In the six male facilities where she has been housed, male inmates have identified Ms. Star as feminine. She has been raped, forced to submit to undesired sexual acts to escape violence, and threatened with sexual assault. She has filed dozens of grievances, complaints and requests to be placed in safekeeping, but instead of taking measures to protect her, TDCJ officials have told her to “suck dick,” “fight” or to stop “acting gay” if she does not want to be assaulted. On November 19, 2013, Ms. Star appealed to TDCJ officials for protection from a gang member who told her that he “owned” her. Instead of protecting her, TDCJ officials actually moved her closer to the person who was threatening her. The next morning, the gang member attacked Ms. Star, calling her a “snitching faggot,” and slashed her face eight times with a razor. Even after this horrific attack prison officials refuse to move Ms. Star to safekeeping to protect her from violence in the general population.
The Prison Rape Elimination Act (PREA), passed unanimously by Congress, requires states to take measures to eliminate sexual abuse of people in custody and provides guidance on how to do so by, for example, screening and separating particularly vulnerable people, such as transgender women in male facilities, from likely aggressors. Gov. Perry, however, dismissed the PREA standards as “ill-conceived” and decided to pass up funding for Texas that the Department of Justice had earmarked for the prevention of sexual assault in detention facilities.
“Somebody, somehow, needs to shed light on what is taking place here in Texas prisons,” Ms. Star said in a written statement. “TDCJ officials get away with so much and disregard so many legitimate threats to people’s safety. It needs to stop somewhere. I fight for my life every day in here. Safety from rape and assault is not a privilege; it’s a right. I hope that this lawsuit will help make sure this doesn’t happen to anyone else.”
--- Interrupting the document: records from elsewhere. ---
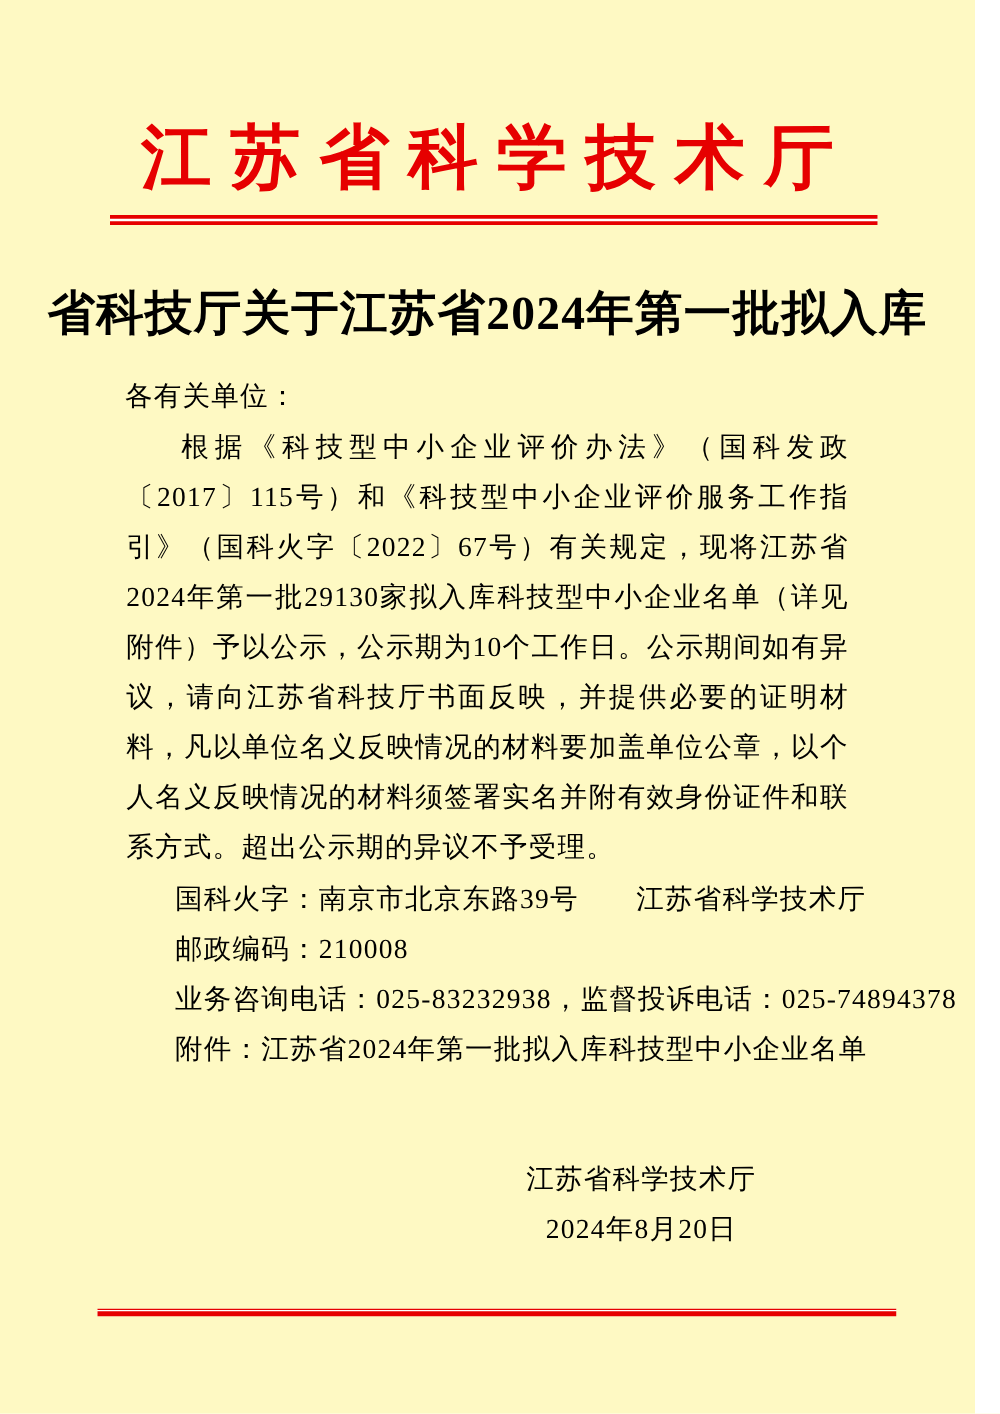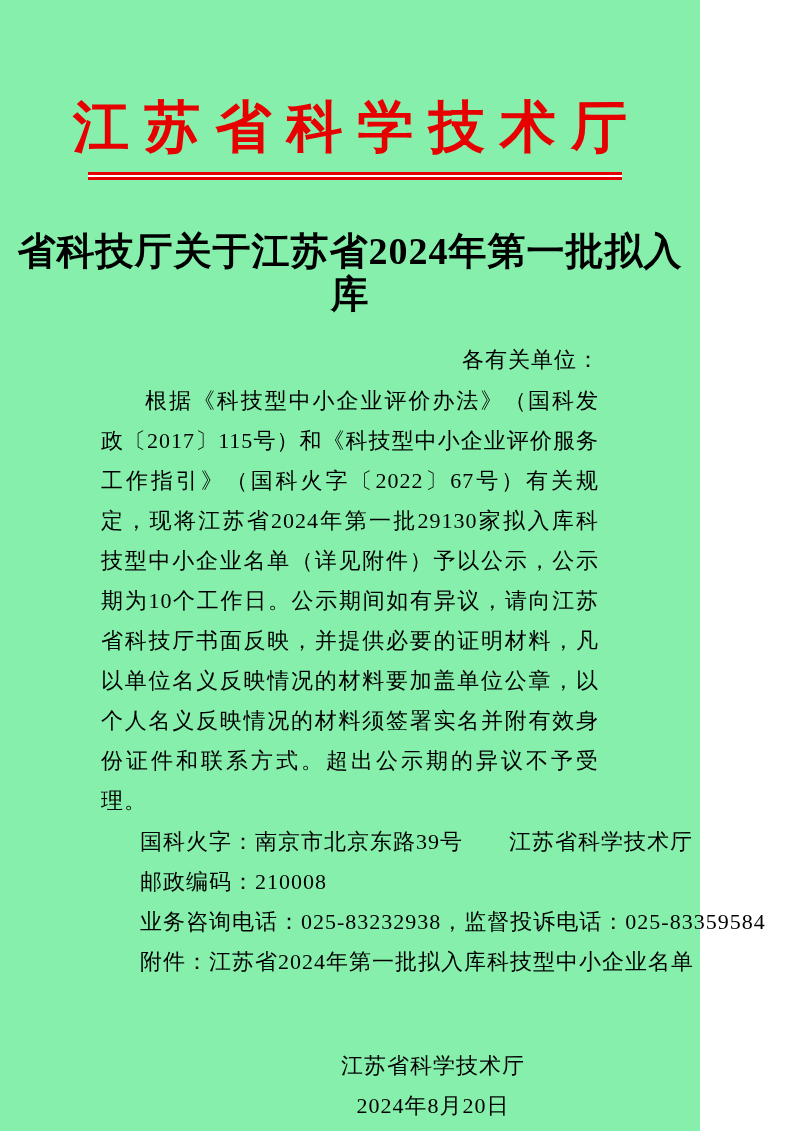"江苏省科学技术厅" .page { background: #86efac -> #fef9c3; width: 700px -> 780px }
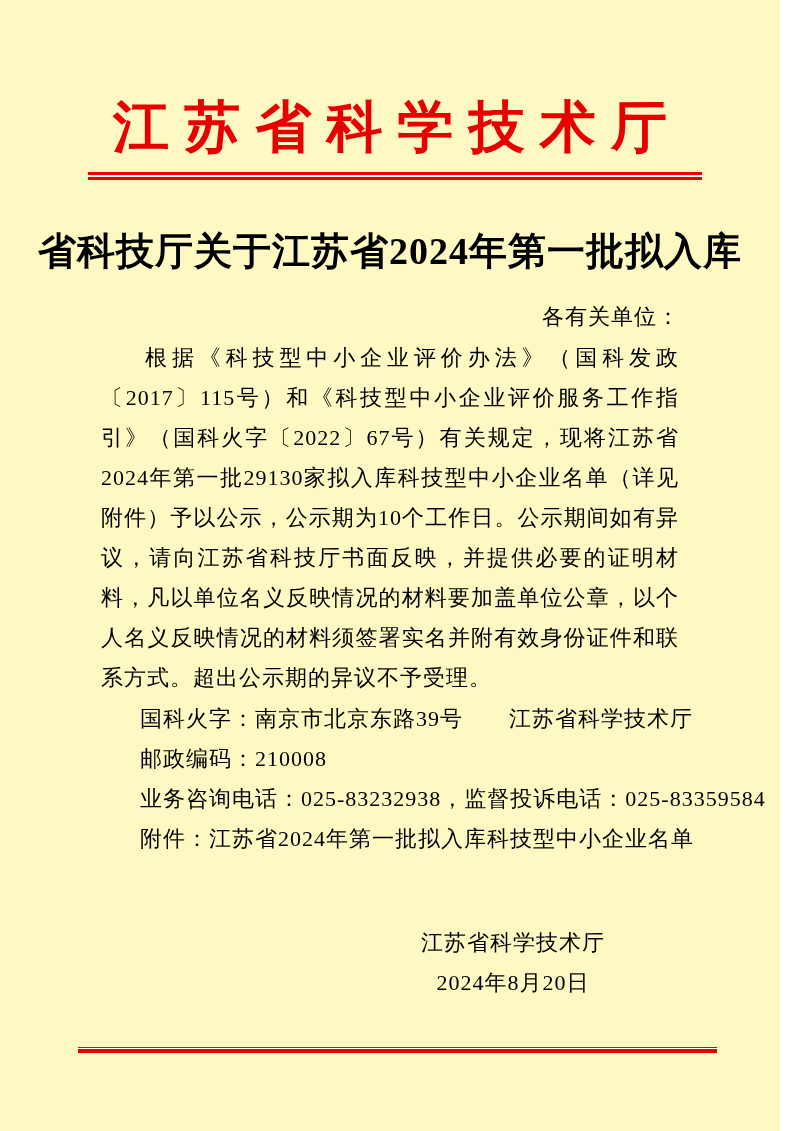"各有关单位：" .salutation { text-align: right -> none }
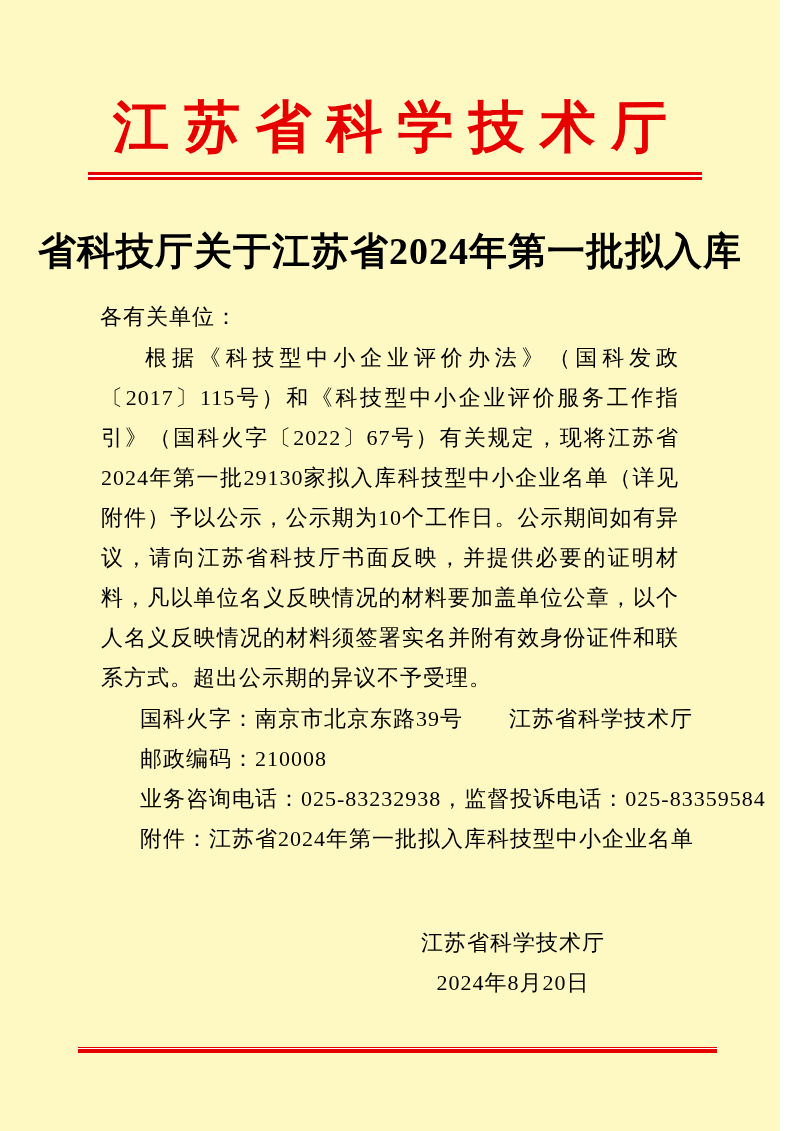"业务咨询电话：025-83232938，监督投诉电话：025-83359584" div.contact-line { text: 025-83359584 -> 025-74894378 }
Lambda Legal’s lawsuit, filed in the U.S. District Court for the Southern District of Texas, claims TDCJ officials acted in deliberate disregard to the real and evident threats faced by Ms. Star, ignoring both the State’s own written policies regarding treatment of LGBT people in custody, the documented evidence of gang activity in Texas prisons, and the federal Prison Rape Elimination Act (PREA).
The case is Zollicoffer a/k/a Passion Star v. Livingston. A copy of the brief is available here: http://www.lambdalegal.org/in-court/legal-docs/star_20141023_complaint
Lambda Legal attorneys Jael Humphrey, Kenneth Upton and Paul Castillo are handling the case, joined by co-counsel Christina N. Goodrich, Christopher J. Kondon and Saman M. Rejali with K&L Gates LLP.